*Dataset entries*
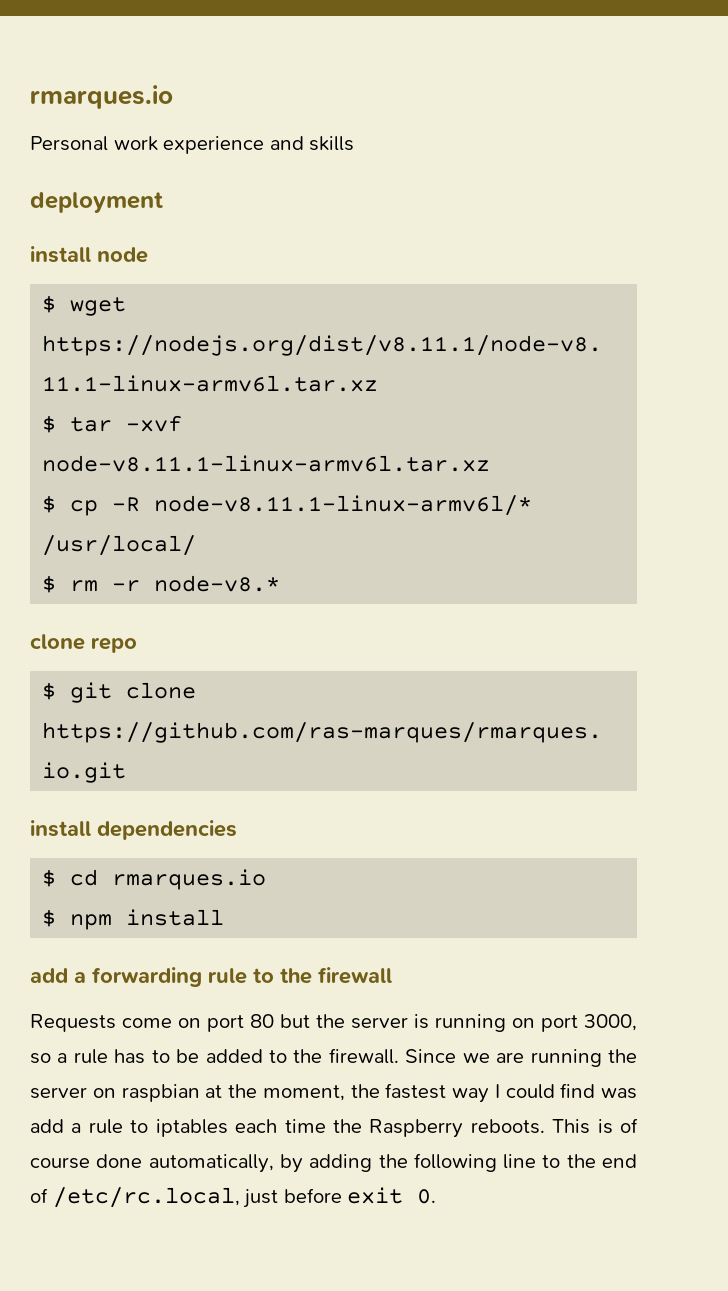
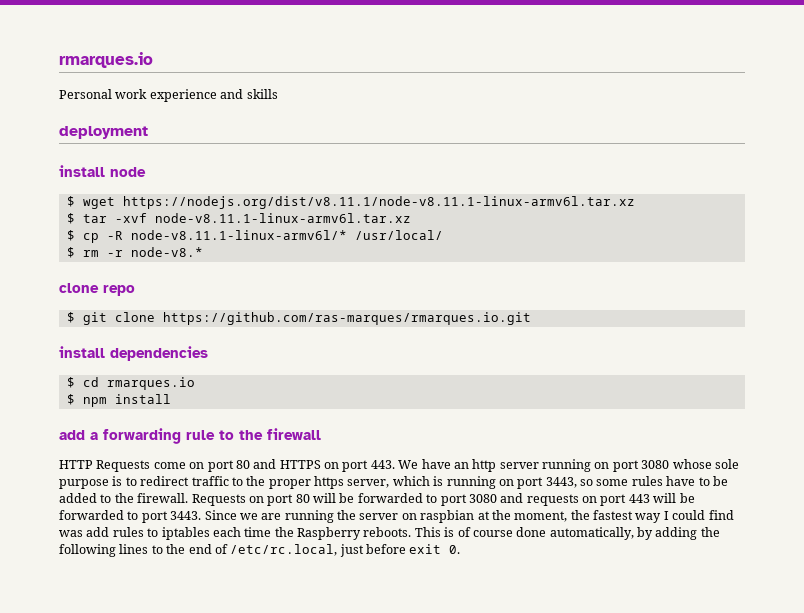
(392, 975) none -> [59,460,93,469] HTTP
[280,1014,637,1032] [30,1049,146,1064] but the server is running on port 3000, so a rule has -> [253,459,739,472] [59,476,696,489] and HTTPS on port 443. We have an http server running on port 3080 whose sole purpose is to redirect traffic to the proper https server, which is running on port 3443, so some rules have
(399, 1056) none -> [191,493,695,506] [59,510,202,523] Requests on port 80 will be forwarded to port 3080 and requests on port 443 will be forwarded to port 3443.
[71,1119,123,1134] a rule -> [112,527,144,537] rules
[503,1154,537,1169] line -> [119,544,149,554] lines

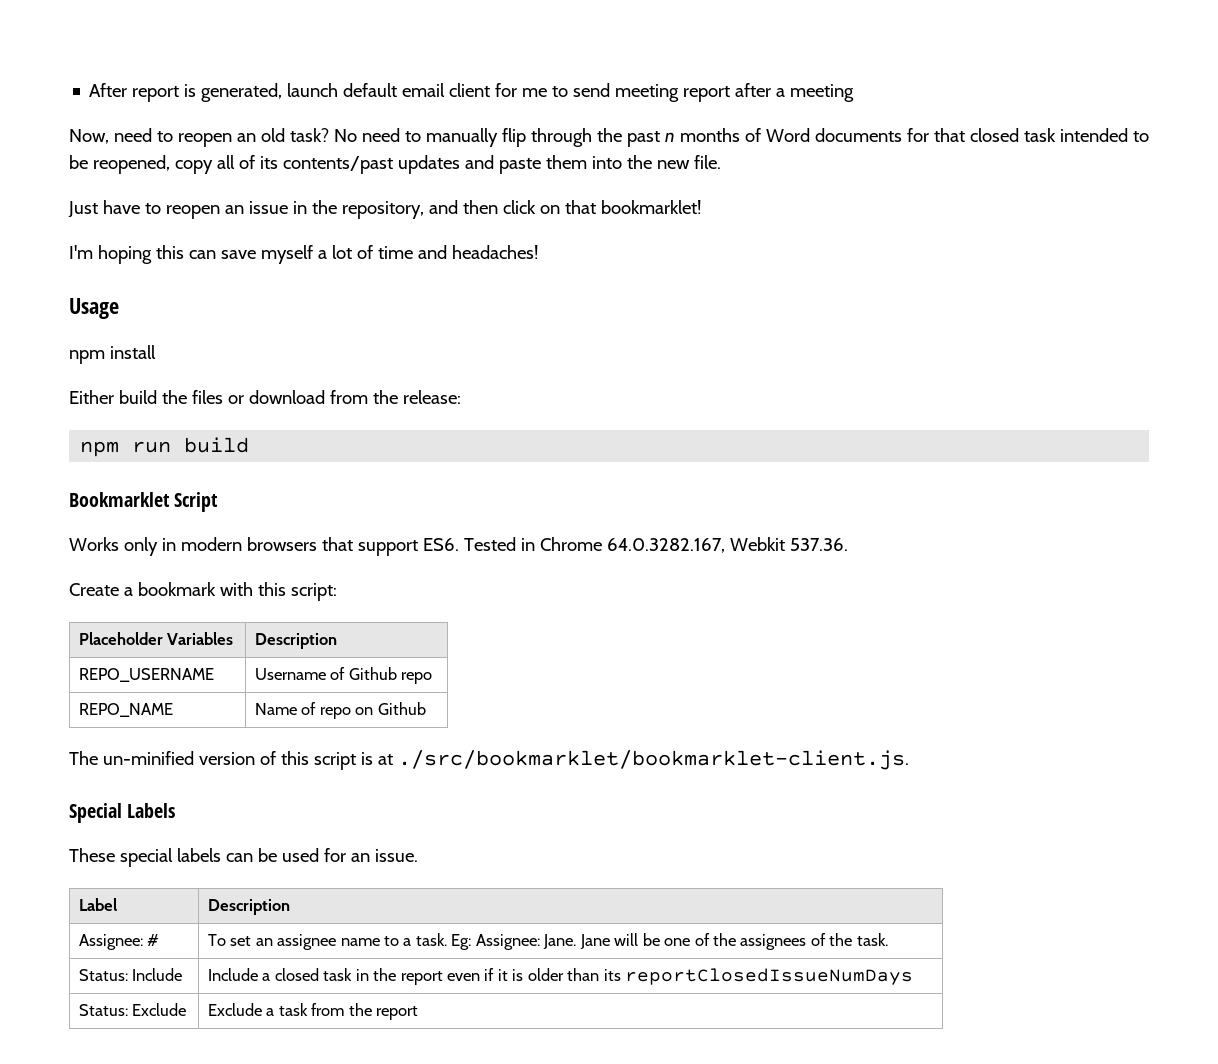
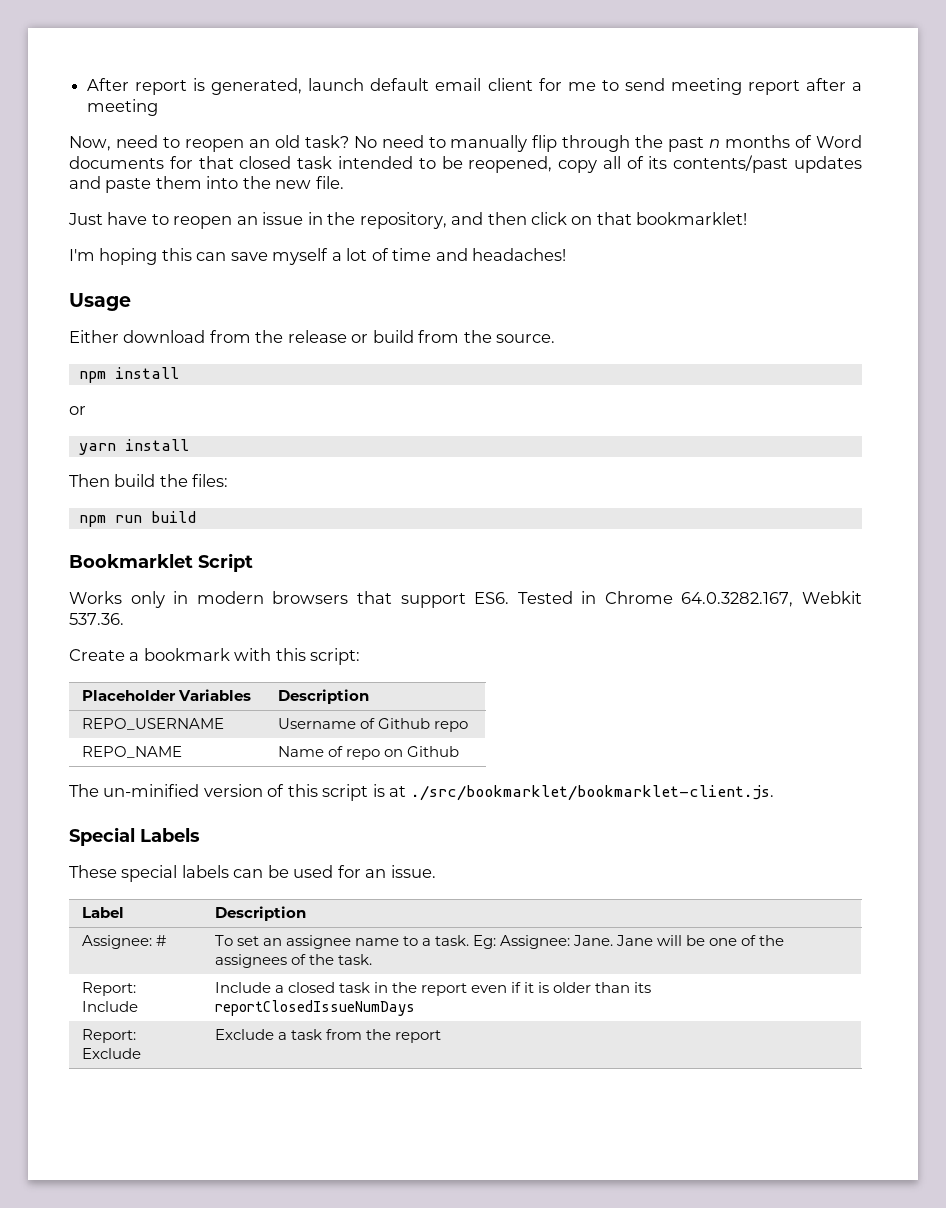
[69,345,156,364] [69,390,461,404] npm install // Either build the files or download from the release: -> [69,330,556,343] [78,367,179,383] [69,406,86,415] [78,439,189,455] [69,474,229,487] Either download from the release or build from the source. // npm install // or // yarn install // Then build the files:
[78,969,128,981] Status: -> [81,982,136,996] Report:
[78,1004,128,1016] Status: -> [81,1029,136,1043] Report:

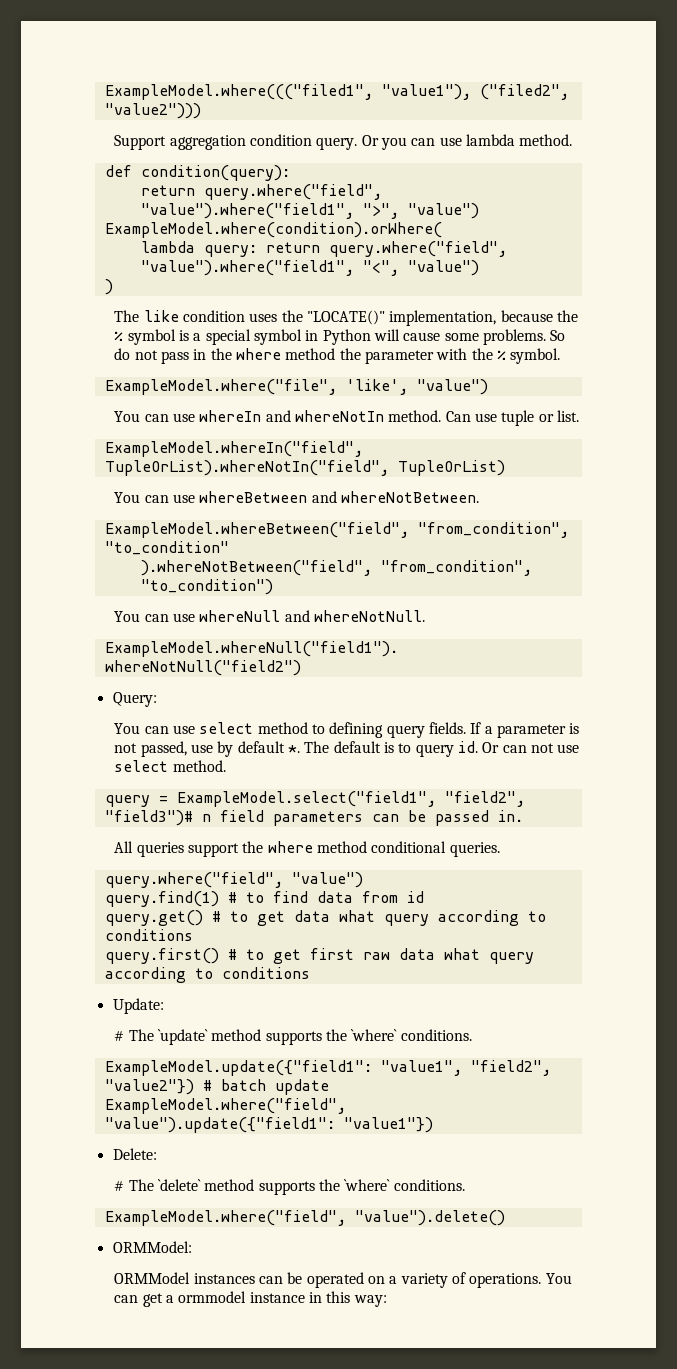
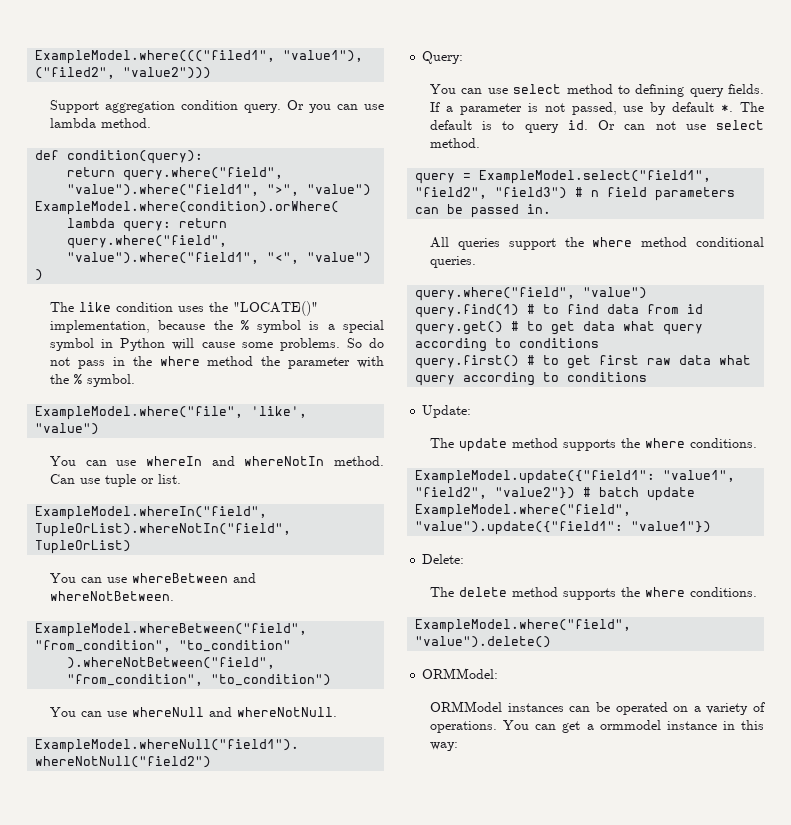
[104,810,193,826] "field3")# -> [495,187,584,199] "field3") #
[114,1029,398,1045] # The `update` method supports the `where` -> [430,438,686,452] The update method supports the where
[114,1179,391,1195] # The `delete` method supports the `where` -> [430,587,686,600] The delete method supports the where

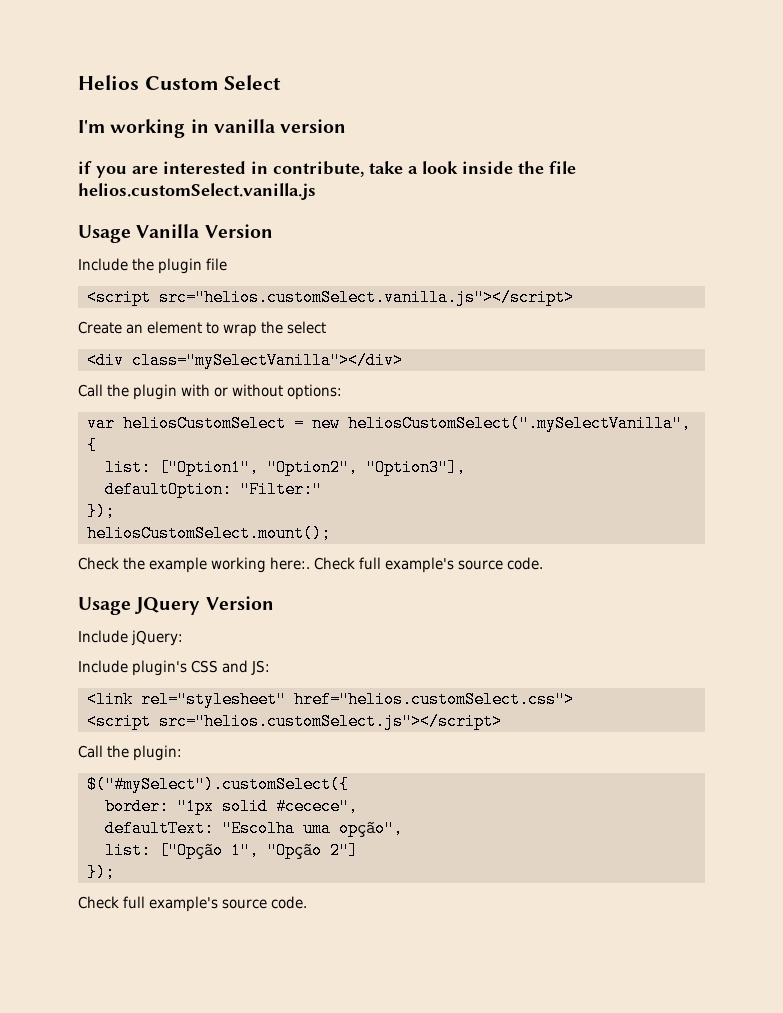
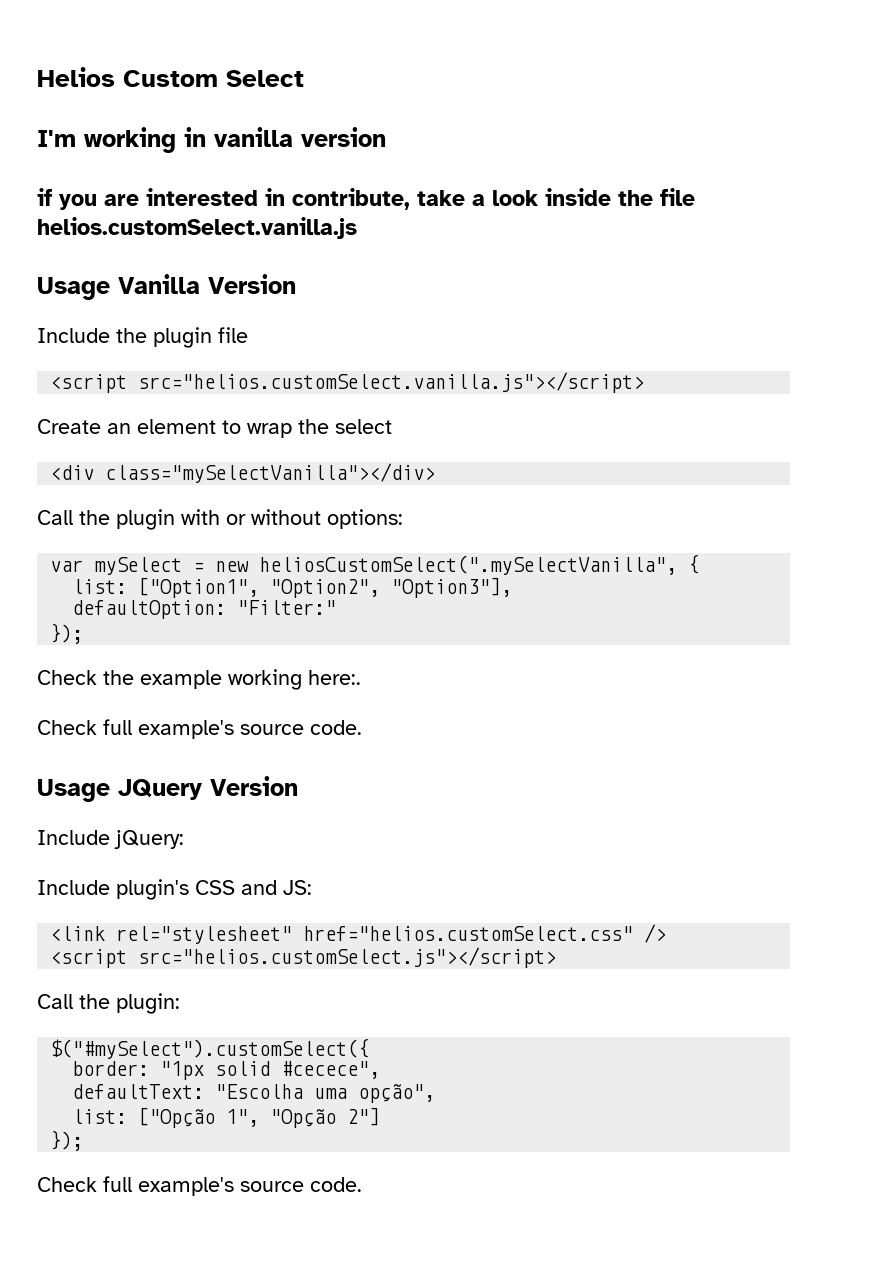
[123,415,286,432] heliosCustomSelect -> [94,557,183,575] mySelect
[87,525,331,542] // heliosCustomSelect.mount(); -> (84, 633) none
(311, 563) none -> (361, 677) //
[294,691,574,708] href="helios.customSelect.css"> -> [303,924,667,943] href="helios.customSelect.css" />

*What this task involves*
In the lines above, locate the string "Report". Copy every line where it occurs.

*Written answer*
[78,969,128,981] Status: -> [81,982,136,996] Report:
[78,1004,128,1016] Status: -> [81,1029,136,1043] Report:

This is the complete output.